Despite claiming that Grok outperforms ChatGPT, which is freely available, xAI did acknowledge that it does not yet match the capabilities of OpenAI’s more powerful GPT-4 model – which carries a similar monthly fee to Grok. In its own in-house tests, xAI graded Grok against GPT-4 on the 2023 Hungarian national high school finals in mathematics. Grok passed the exam with a mark of 59 per cent, while GPT-4 scored 68 per cent.

In March this year, Mr Musk was among hundreds of leading tech figures to add their name to an open letter calling on all AI labs to pause the training of AI systems. The letter warned that artificial intelligence with “human-competitive intelligence” could pose “profound risks to society and humanity”, potentially leading to the loss of control of human civilisation and even its extinction.

This letter of discouragement looks increasingly like a plea to allow his own companies – which include the newly formed xAI – to catch up.

Just weeks before signing it, Mr Musk was approaching AI researchers to form xAI, with the explicit intention of taking on ChatGPT. The world’s richest person had been instrumental in the formation of OpenAI in 2015 but cut ties after it became a for-profit endeavour.

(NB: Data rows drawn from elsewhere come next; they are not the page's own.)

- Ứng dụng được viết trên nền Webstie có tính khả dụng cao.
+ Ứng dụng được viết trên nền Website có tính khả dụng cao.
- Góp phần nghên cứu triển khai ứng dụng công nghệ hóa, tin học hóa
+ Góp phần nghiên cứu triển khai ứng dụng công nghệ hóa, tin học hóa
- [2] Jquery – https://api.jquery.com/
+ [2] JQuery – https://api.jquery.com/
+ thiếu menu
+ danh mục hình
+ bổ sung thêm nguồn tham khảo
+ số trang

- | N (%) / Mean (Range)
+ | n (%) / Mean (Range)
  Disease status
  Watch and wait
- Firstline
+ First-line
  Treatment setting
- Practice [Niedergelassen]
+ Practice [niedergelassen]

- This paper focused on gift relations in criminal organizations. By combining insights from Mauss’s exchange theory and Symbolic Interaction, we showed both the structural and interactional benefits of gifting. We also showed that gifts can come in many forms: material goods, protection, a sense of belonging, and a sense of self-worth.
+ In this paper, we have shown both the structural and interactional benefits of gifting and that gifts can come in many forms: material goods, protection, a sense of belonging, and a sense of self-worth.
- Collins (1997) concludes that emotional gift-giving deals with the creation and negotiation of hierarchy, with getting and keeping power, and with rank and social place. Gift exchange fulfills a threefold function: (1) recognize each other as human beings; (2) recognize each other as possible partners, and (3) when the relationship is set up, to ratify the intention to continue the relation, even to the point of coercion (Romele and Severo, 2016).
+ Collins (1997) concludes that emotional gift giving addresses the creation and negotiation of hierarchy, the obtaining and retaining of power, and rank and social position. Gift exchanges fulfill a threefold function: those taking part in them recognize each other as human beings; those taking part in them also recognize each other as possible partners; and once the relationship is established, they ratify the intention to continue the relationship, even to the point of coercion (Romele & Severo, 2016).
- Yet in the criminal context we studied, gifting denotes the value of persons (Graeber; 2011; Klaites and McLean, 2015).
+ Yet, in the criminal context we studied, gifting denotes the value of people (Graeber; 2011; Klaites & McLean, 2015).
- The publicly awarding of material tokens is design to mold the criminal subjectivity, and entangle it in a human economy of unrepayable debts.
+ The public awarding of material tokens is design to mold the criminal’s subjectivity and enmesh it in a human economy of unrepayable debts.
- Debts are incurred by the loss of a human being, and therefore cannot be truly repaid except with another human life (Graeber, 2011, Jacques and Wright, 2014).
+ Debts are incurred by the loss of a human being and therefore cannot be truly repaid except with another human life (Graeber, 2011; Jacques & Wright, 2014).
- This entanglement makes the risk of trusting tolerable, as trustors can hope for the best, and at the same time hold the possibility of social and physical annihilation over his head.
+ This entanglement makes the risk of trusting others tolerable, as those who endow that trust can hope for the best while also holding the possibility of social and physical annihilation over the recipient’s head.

His team included researchers from OpenAI and Google’s DeepMind, who had experience in developing large language models (LLMs) that power AI chatbots. The reason he cited for creating his own chatbot was due to apparent fears that these tech companies were creating “woke” AI systems.

“The danger of training AI to be woke – in other words, lie – is deadly,” he tweeted last December in reply to a post by OpenAI chief executive Sam Altman.

The new chatbot fits in with Musk’s broader goals that he is hoping to achieve with his other companies, including SpaceX’s mission to transform humanity into a multi-planetary species

“Unless the woke mind virus, which is fundamentally anti-science, anti-merit, and anti-human in general, is stopped, civilisation will never become multiplanetary,” Mr Musk said.

In justifying why it built Grok, xAI said its goal was to create a tool that “maximally benefits all of humanity”.

The blog post explained: “We believe that it is important to design AI tools that are useful to people of all backgrounds and political views.”